**Information**
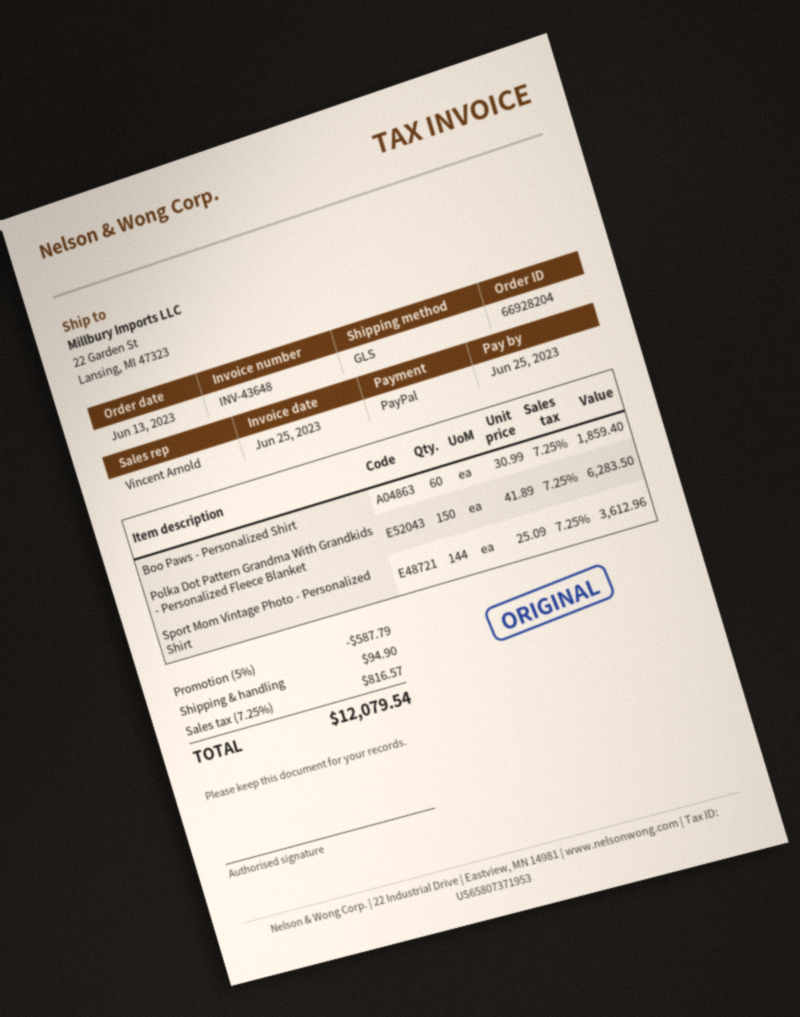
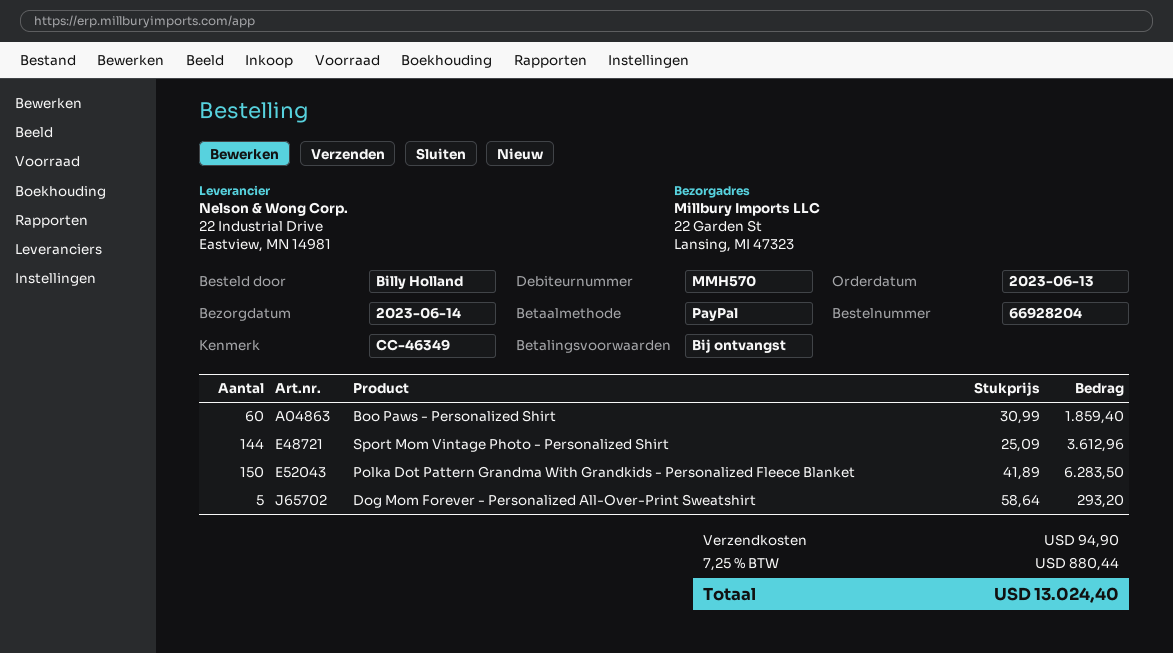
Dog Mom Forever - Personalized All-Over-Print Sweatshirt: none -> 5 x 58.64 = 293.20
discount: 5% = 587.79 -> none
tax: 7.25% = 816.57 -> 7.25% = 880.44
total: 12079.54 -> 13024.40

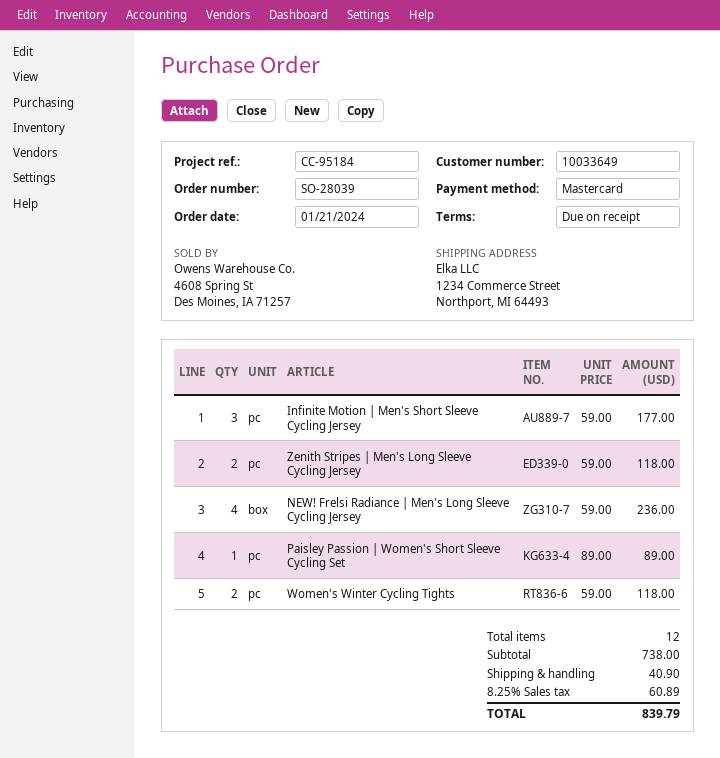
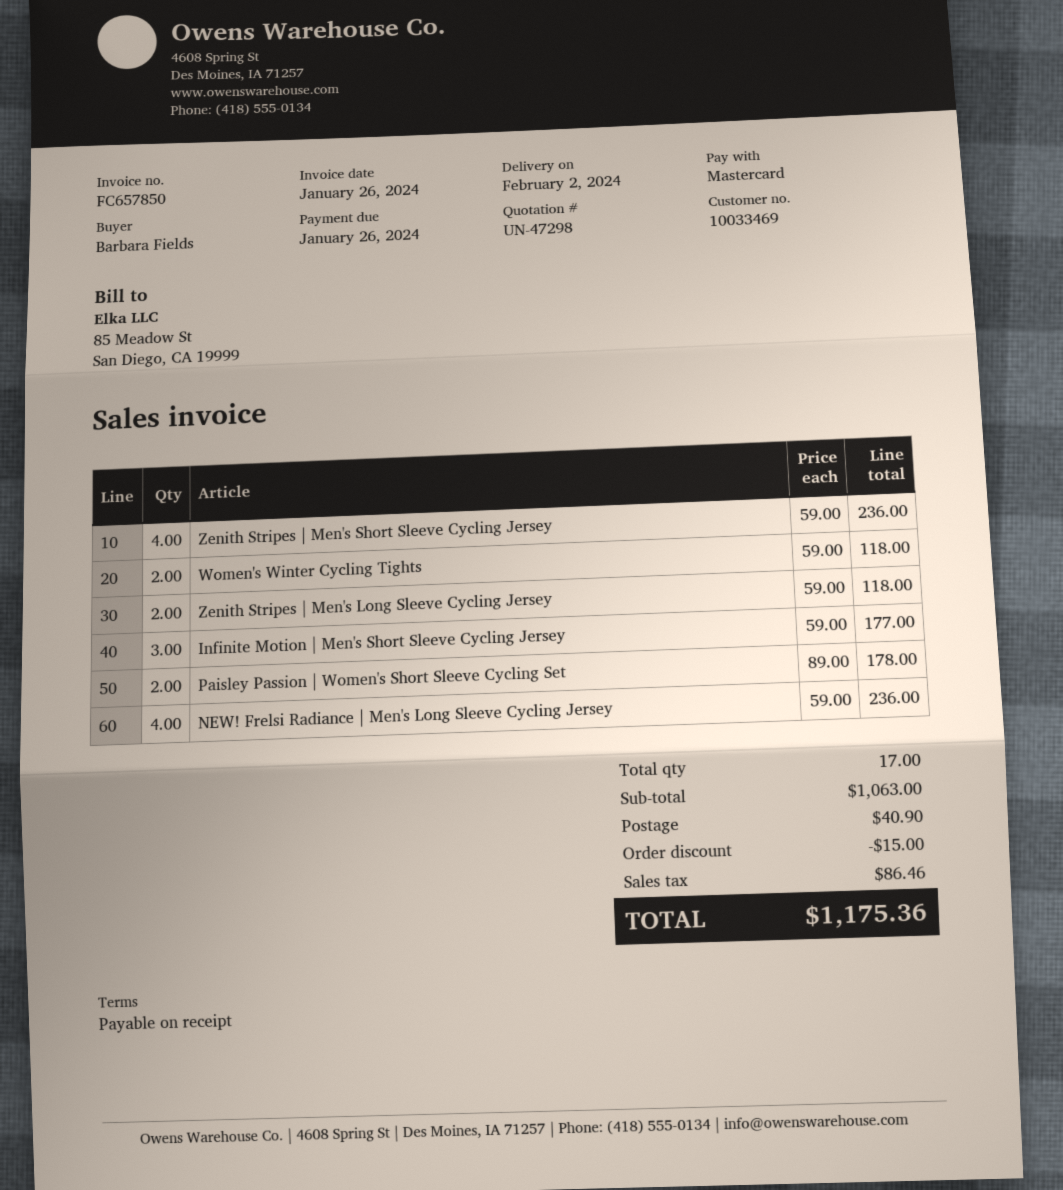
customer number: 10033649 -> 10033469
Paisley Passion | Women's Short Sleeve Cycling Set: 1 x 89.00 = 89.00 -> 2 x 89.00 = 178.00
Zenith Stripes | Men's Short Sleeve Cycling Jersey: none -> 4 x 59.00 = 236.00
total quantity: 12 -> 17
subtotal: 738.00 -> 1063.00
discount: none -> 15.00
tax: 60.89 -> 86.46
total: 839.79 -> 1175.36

**Requirement**
Could you set down every entry above exactly as it stands, with no images?

**Response**
Dog Mom Forever - Personalized All-Over-Print Sweatshirt: none -> 5 x 58.64 = 293.20
discount: 5% = 587.79 -> none
tax: 7.25% = 816.57 -> 7.25% = 880.44
total: 12079.54 -> 13024.40

customer number: 10033649 -> 10033469
Paisley Passion | Women's Short Sleeve Cycling Set: 1 x 89.00 = 89.00 -> 2 x 89.00 = 178.00
Zenith Stripes | Men's Short Sleeve Cycling Jersey: none -> 4 x 59.00 = 236.00
total quantity: 12 -> 17
subtotal: 738.00 -> 1063.00
discount: none -> 15.00
tax: 60.89 -> 86.46
total: 839.79 -> 1175.36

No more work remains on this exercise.